§ **Task brief**
Every line that holds the word "hurs" needs to be copied from the data below.

───

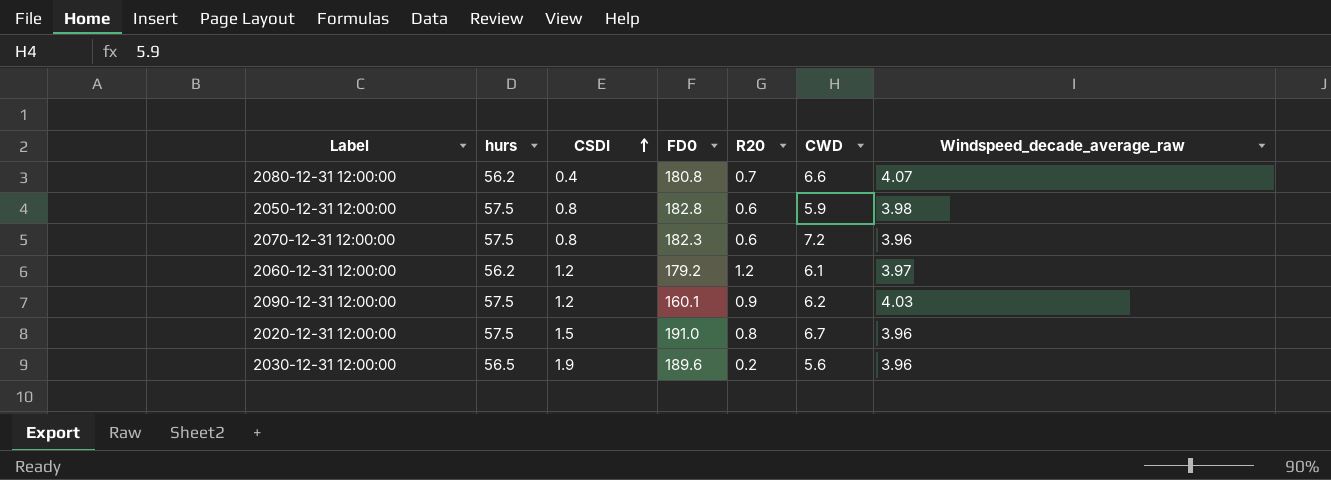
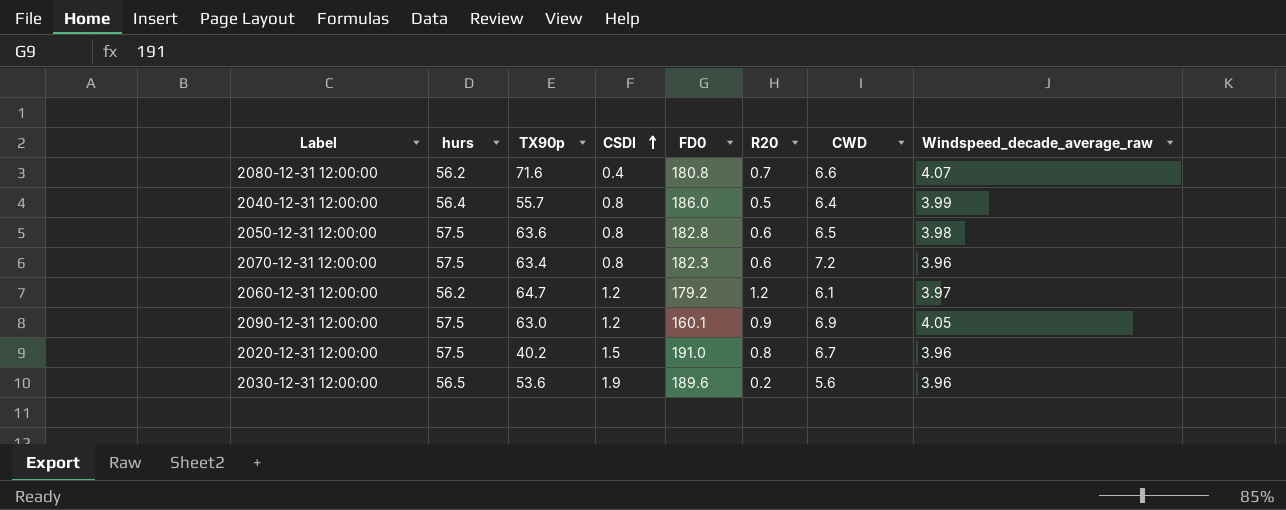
column TX90p | position: none -> 3
row 2040-12-31 12:00:00: none -> 56.4 | 55.7 | 0.8 | 186.0 | 0.5 | 6.4 | 3.99
2050-12-31 12:00:00 | CWD: 5.9 -> 6.5
2090-12-31 12:00:00 | CWD: 6.2 -> 6.9
2090-12-31 12:00:00 | Windspeed_decade_average_raw: 4.03 -> 4.05

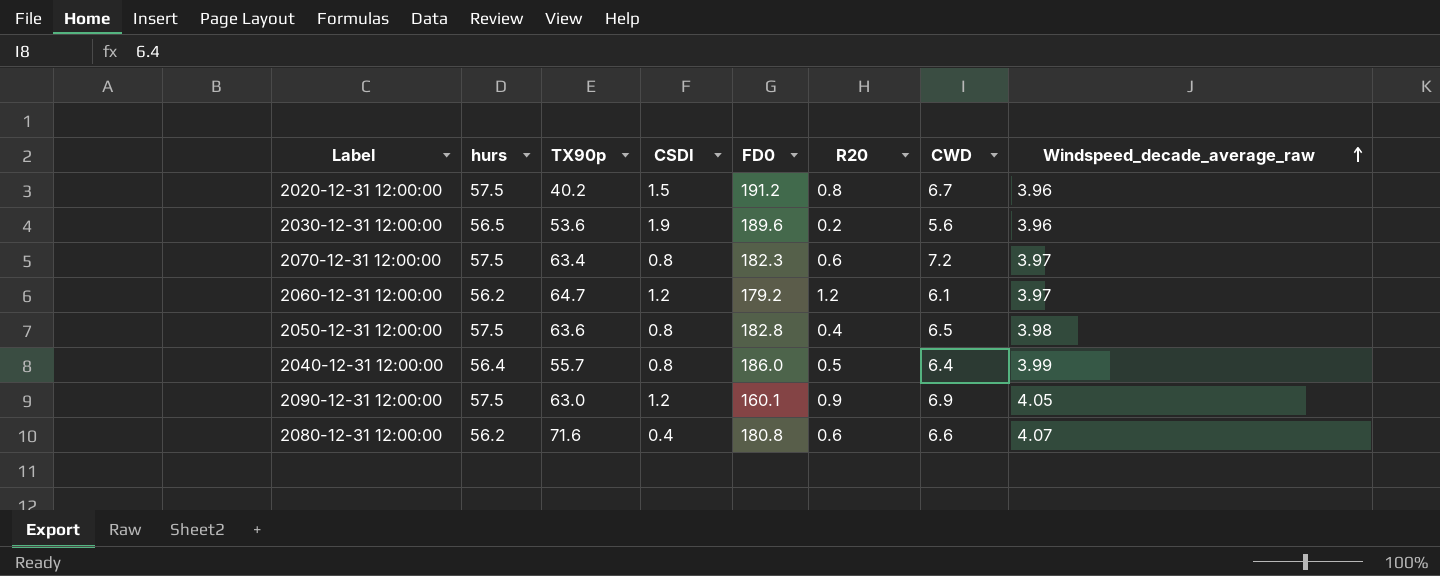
row order: CSDI ascending -> Windspeed_decade_average_raw ascending
2020-12-31 12:00:00 | FD0: 191.0 -> 191.2
2070-12-31 12:00:00 | Windspeed_decade_average_raw: 3.96 -> 3.97
2050-12-31 12:00:00 | R20: 0.6 -> 0.4
2080-12-31 12:00:00 | R20: 0.7 -> 0.6

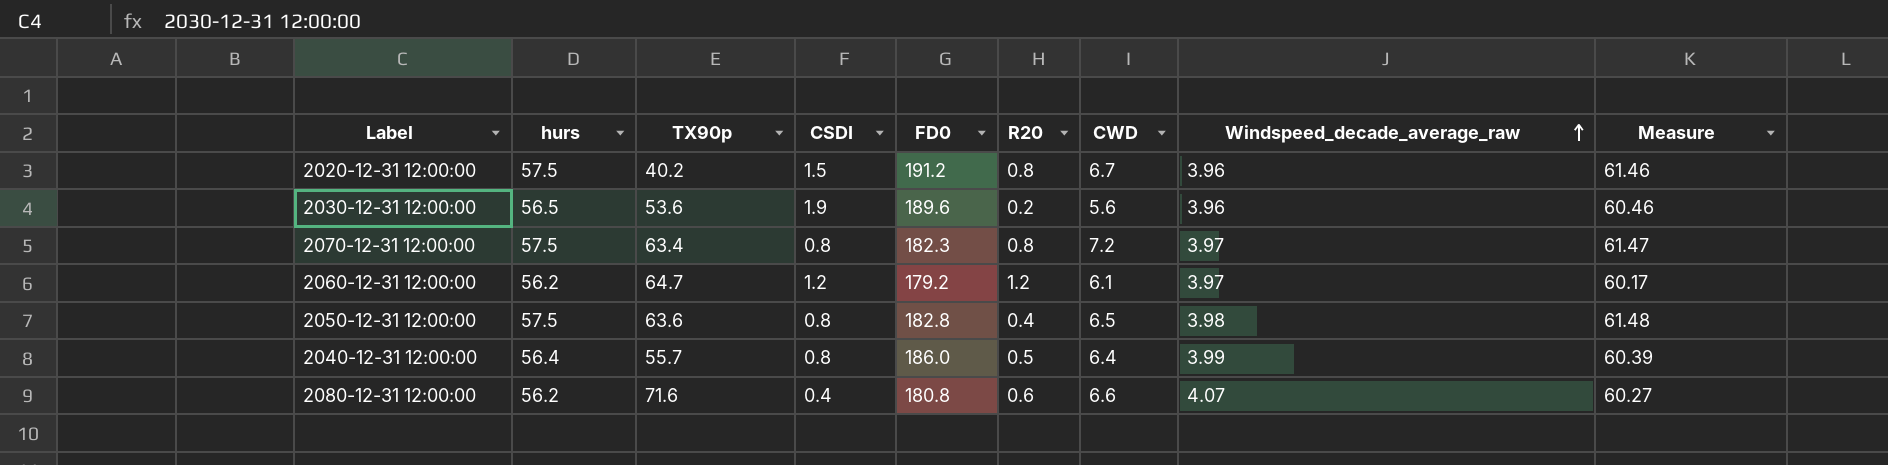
column Measure | formula: none -> [hurs] + [Windspeed_decade_average_raw]
row 2090-12-31 12:00:00: 57.5 | 63.0 | 1.2 | 160.1 | 0.9 | 6.9 | 4.05 -> none
2070-12-31 12:00:00 | R20: 0.6 -> 0.8

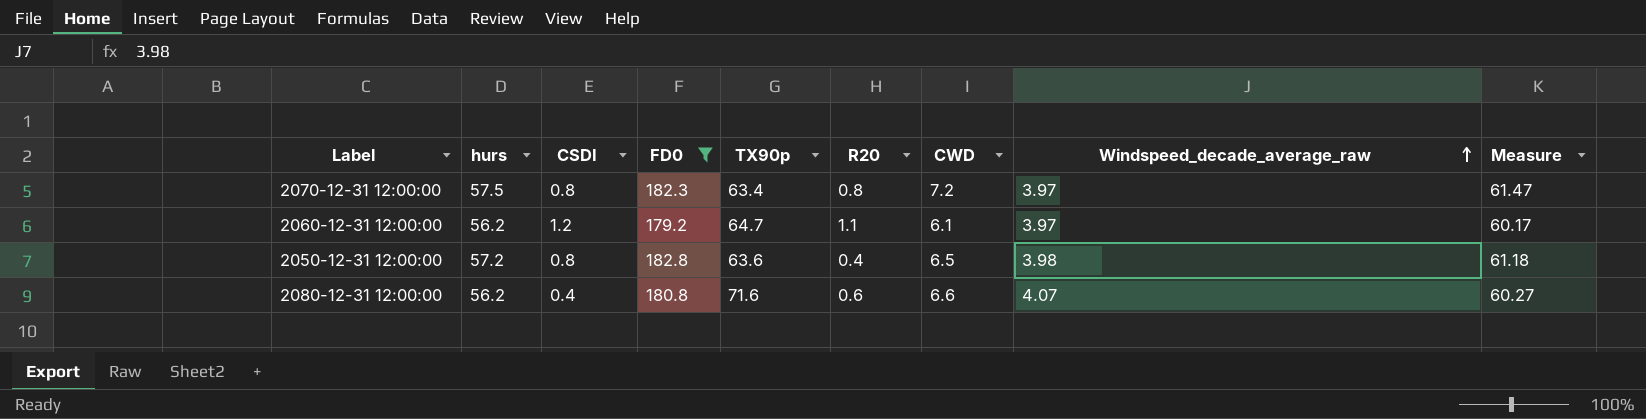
filter: none -> FD0 <= 182.8
column TX90p | position: 3 -> 5
2060-12-31 12:00:00 | R20: 1.2 -> 1.1
2050-12-31 12:00:00 | hurs: 57.5 -> 57.2
2050-12-31 12:00:00 | Measure: 61.48 -> 61.18

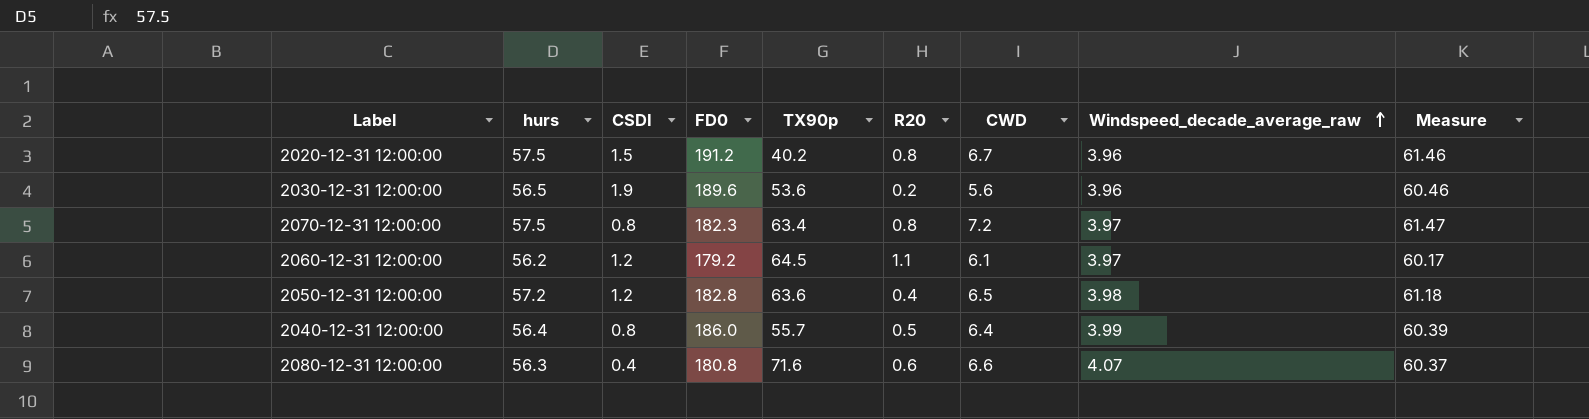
filter: FD0 <= 182.8 -> none
2060-12-31 12:00:00 | TX90p: 64.7 -> 64.5
2050-12-31 12:00:00 | CSDI: 0.8 -> 1.2
2080-12-31 12:00:00 | hurs: 56.2 -> 56.3
2080-12-31 12:00:00 | Measure: 60.27 -> 60.37

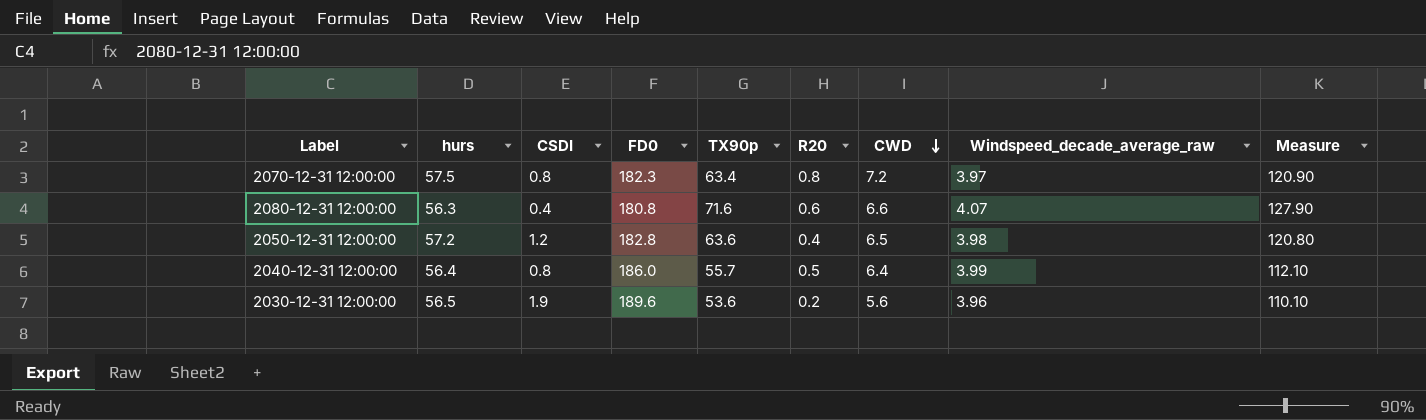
row order: Windspeed_decade_average_raw ascending -> CWD descending
column Measure | formula: [hurs] + [Windspeed_decade_average_raw] -> [hurs] + [TX90p]
row 2020-12-31 12:00:00: 57.5 | 1.5 | 191.2 | 40.2 | 0.8 | 6.7 | 3.96 | 61.46 -> none
row 2060-12-31 12:00:00: 56.2 | 1.2 | 179.2 | 64.5 | 1.1 | 6.1 | 3.97 | 60.17 -> none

───

§ **Result of this exercise**
column Measure | formula: none -> [hurs] + [Windspeed_decade_average_raw]
2050-12-31 12:00:00 | hurs: 57.5 -> 57.2
2080-12-31 12:00:00 | hurs: 56.2 -> 56.3
column Measure | formula: [hurs] + [Windspeed_decade_average_raw] -> [hurs] + [TX90p]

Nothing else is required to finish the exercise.